Commonwealth v. Horst

ROBERTS, Judge,

dissenting:

I dissent and would affirm the judgment of sentence, because appellant failed to file a timely motion to modify sentence pursuant to Pa.R.Crim.P. 1410.

The motion which appellant filed contained only a request for an extension of time in order to prepare a formal motion to modify the sentence. Utterly absent from the motion was any trace of a suggestion that the sentence was in excess of statutory limits, inadequately explained, not properly individualized, or otherwise erroneously entered. Ac*405companying appellant’s motion was a request for entry of a proposed order stating:

“If [reasons for the motion to modify] are not set forth in detail on or before the_day of_, 1982, it will be assumed by the Court that the Defendant no longer wishes to pursue said motions.”

Appellant alleged that because of his transfer to a state correctional facility two days after sentencing, he was unable to convey his reasons for challenging the sentence to counsel. The sentencing court found this allegation to be incredible and summarily dismissed the motion for an extension.

The record reveals ample support for the sentencing court’s determination that appellant was not, in fact, unable to convey to counsel his reasons for objection to the judgment of sentence. This determination alone, which the majority has overlooked, requires that appellant be denied relief.

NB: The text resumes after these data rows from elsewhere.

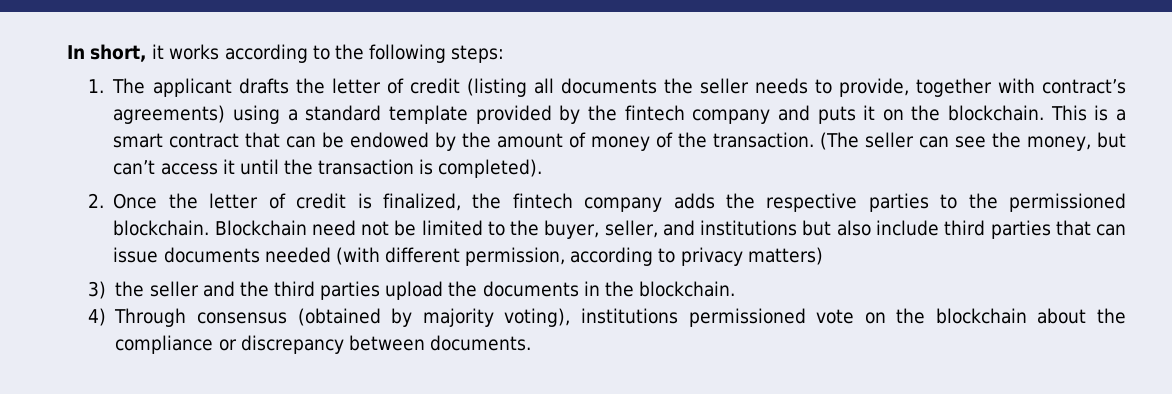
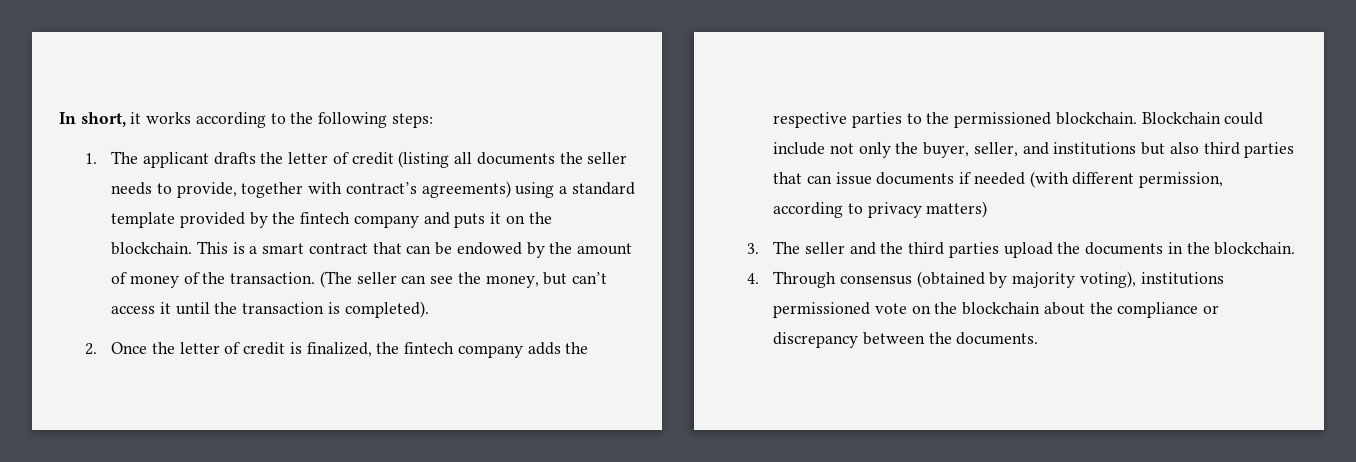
- Blockchain need not be limited to the buyer, seller, and institutions but also include third parties that can issue documents needed (with different permission, according to privacy matters)
+ Blockchain could include not only the buyer, seller, and institutions but also third parties that can issue documents if needed (with different permission, according to privacy matters)
- 3) the seller and the third parties upload the documents in the blockchain.
+ 3. The seller and the third parties upload the documents in the blockchain.
- 4) Through consensus (obtained by majority voting), institutions permissioned vote on the blockchain about the compliance or discrepancy between documents.
+ 4. Through consensus (obtained by majority voting), institutions permissioned vote on the blockchain about the compliance or discrepancy between the documents.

More importantly, however, Pa.R.Crim.P. 1410 expressly mandates that a motion to modify a sentence “shall be filed with the sentencing court within ten (10) days after imposition of sentence,” which was not done in this case. As is explained in the Comment to Rule 1410, the Rule is designed to afford the sentencing court “the first opportunity to modify the sentence” within the confines of existing practice, pursuant to which “the sentencing court is likely to have only thirty days from the imposition of sentence within which to act to modify the sentence.” The Rule is not designed, as appellant would now design it, to permit the finality of a judgment of sentence to be delayed, and the orderly appellate process disrupted, for as long as it takes the complaining party to decide to gather objections to a judgment of sentence which by their very nature are not at all difficult to identify in the first instance.

Under the Rules, a motion to modify sentence must be filed within 10 days of judgment. That was not done in this case, and the judgment of sentence should be affirmed.